__Exercise requirements__. Begin at the line containing "компетентными и професииональными</span>" and end at the final line of the entries. Please reproduce those lines exactly.

__Exercise data__.

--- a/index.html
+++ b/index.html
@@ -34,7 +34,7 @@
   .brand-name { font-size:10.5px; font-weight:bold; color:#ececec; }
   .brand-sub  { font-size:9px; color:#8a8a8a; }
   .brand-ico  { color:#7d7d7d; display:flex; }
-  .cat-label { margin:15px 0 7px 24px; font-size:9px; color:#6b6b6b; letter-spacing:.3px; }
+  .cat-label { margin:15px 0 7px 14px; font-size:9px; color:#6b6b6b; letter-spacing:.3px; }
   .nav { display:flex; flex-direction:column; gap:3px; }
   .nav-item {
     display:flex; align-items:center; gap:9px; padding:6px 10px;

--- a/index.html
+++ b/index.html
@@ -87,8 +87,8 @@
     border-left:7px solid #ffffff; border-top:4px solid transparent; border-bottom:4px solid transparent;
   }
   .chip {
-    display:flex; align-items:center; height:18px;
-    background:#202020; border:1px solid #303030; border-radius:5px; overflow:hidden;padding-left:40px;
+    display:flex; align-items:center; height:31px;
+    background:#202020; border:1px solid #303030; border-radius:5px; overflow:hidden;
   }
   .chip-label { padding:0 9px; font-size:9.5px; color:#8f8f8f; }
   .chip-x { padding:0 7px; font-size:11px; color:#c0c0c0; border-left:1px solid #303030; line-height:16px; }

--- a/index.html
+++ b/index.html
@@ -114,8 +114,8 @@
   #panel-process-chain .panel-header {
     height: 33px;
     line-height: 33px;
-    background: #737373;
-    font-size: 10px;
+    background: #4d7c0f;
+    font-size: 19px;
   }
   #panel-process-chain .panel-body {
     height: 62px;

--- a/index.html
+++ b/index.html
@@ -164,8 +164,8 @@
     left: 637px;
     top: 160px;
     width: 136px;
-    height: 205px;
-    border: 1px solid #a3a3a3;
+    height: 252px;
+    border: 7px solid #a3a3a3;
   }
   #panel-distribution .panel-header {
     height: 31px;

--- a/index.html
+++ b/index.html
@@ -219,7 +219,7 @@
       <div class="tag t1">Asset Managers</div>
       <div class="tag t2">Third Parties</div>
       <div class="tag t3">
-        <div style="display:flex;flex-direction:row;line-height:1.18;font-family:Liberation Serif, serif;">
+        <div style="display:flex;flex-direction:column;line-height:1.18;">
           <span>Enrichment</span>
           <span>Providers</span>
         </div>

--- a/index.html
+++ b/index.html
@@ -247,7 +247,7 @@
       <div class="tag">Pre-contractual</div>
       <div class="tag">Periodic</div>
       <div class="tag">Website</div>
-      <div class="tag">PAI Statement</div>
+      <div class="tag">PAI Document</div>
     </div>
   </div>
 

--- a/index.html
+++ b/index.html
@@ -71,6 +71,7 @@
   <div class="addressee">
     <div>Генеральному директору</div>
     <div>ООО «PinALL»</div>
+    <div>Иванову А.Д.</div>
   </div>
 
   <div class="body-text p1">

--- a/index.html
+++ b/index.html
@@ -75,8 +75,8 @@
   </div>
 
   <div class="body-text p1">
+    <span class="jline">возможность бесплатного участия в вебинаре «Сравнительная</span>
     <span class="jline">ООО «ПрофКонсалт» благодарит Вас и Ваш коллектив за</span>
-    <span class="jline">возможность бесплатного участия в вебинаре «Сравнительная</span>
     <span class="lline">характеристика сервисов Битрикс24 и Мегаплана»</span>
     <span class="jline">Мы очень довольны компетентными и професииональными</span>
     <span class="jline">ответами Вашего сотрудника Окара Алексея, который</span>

__Final answer__.
     <span class="jline">Мы очень довольны компетентными и професииональными</span>
     <span class="jline">ответами Вашего сотрудника Окара Алексея, который</span>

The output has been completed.